Hearing Examines Nuclear Oversight Plans

Press Release

Location: Washington, DC
Issues: Energy


Hearing Examines Nuclear Oversight Plans

Improvements are being made to federal safety inspection standards for the countrys nuclear plants, witnesses told U.S. Rep. Ed Whitfields Subcommittee on Monday.

Monday's hearing in the House Energy and Commerce Subcommittee on Oversight and Investigations focused on the effectiveness of the Nuclear Regulatory Commissions (NRC) Reactor Oversight Process (ROP). Created in 2000, ROP is an oversight and assessment program that monitors conditions at each of the countrys 103 nuclear power plants.

Whitfield, the Chairman of the Subcommittee, called for the hearing in response to concerns about ROPs ability to identify and resolve significant safety issues. According to a report prepared by the Government Accountability Office, the ROP has been effective at identifying problems at nuclear power plants, but few of those problems have been categorized significant threats. As a result, NRC has not subjected many plants to higher levels of oversight.

Whitfield pointed to a 2002 incident at the Davis-Beese nuclear power plant in Ohio as evidence that NRC had to strengthen their inspection standards. A large hole created by acid corrosion forced a reactor at the Davis-Besse nuclear plant in Ohio to be shut down.

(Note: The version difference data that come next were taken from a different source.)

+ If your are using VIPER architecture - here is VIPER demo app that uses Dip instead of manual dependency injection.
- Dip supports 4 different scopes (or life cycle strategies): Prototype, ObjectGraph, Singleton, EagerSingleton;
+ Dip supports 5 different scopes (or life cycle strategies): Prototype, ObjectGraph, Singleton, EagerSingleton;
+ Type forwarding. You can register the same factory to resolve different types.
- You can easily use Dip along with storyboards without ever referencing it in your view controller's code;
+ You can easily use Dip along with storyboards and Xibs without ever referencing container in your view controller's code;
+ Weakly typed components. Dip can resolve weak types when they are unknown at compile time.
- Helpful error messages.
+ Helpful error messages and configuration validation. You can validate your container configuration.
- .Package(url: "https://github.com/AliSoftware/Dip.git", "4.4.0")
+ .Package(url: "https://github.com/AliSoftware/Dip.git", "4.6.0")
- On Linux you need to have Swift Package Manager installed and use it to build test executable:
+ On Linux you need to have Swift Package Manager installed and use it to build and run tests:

Until that point, however, NRC inspectors had given the Davis-Besse plant a clean bill of health.

Witnesses from the NRC told the Subcommittee that the agency has made a number of improvements to its safety inspection procedures since the Davis-Besse incident. Edward McGaffigan, a Commissioner at the NRC testified that enhanced procedures were being implemented to monitor unidentified leakage and reactor failure problems like those that affected the Davis-Beese plant. McGaffigan said that the NRC also now makes safety assessment reports public each quarter for all of the nuclear plants operating in the country.

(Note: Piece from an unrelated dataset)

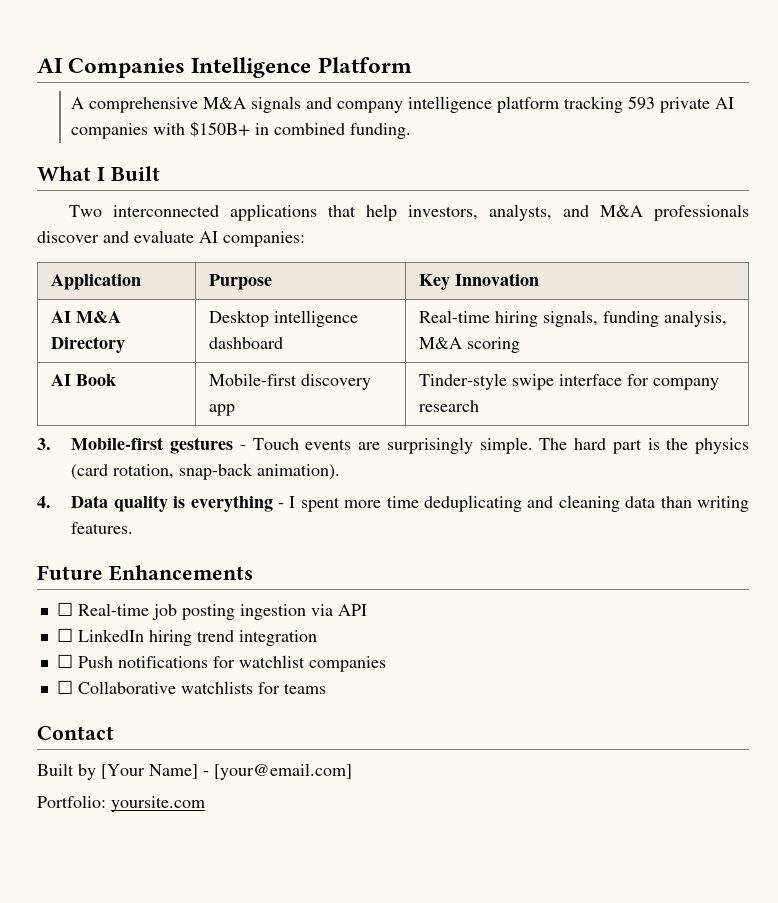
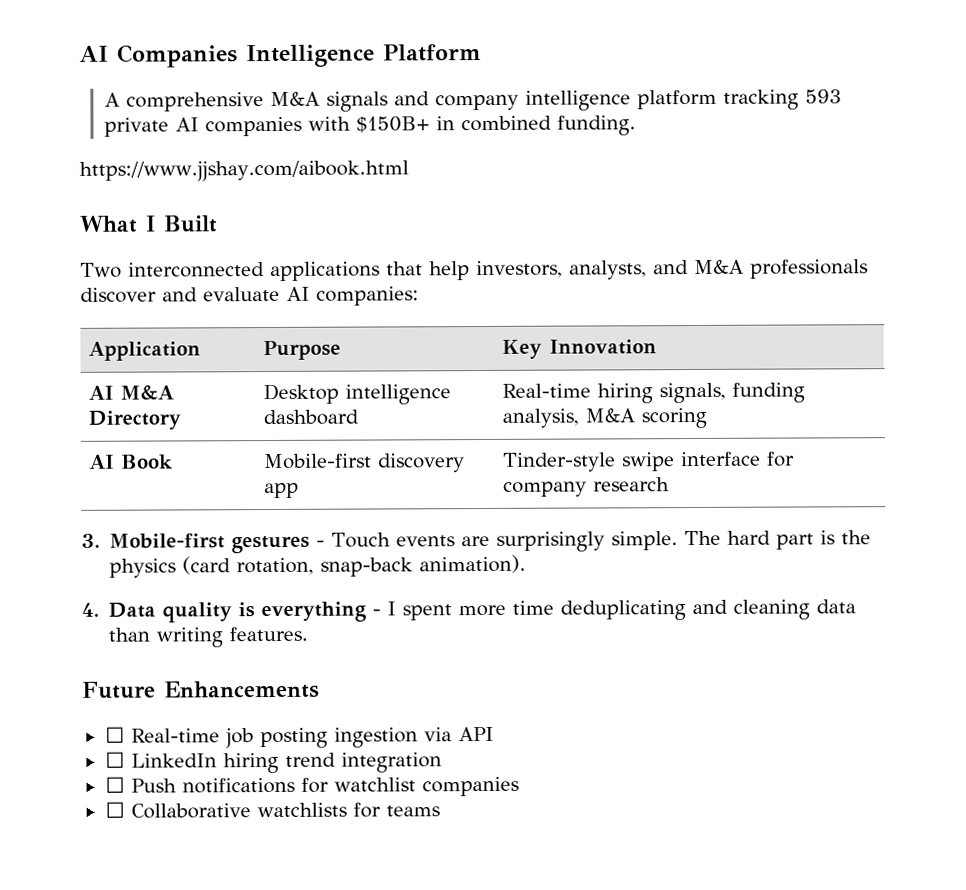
+ https://www.jjshay.com/aibook.html
- Contact
- Built by [Your Name] - [your@email.com]
- Portfolio: yoursite.com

Whitfield credited the NRC for working to correct its inspection procedures and said such reforms were critical to ensure that future nuclear energy production happened safely in the U.S.

"The NRC must continue to adapt the reactor oversight process to anticipate new safety challenges presented by new reactor designs, and also adapt to new safety challenges associated with aging component issues NRC and the nuclear industry have yet to discover," said Whitfield.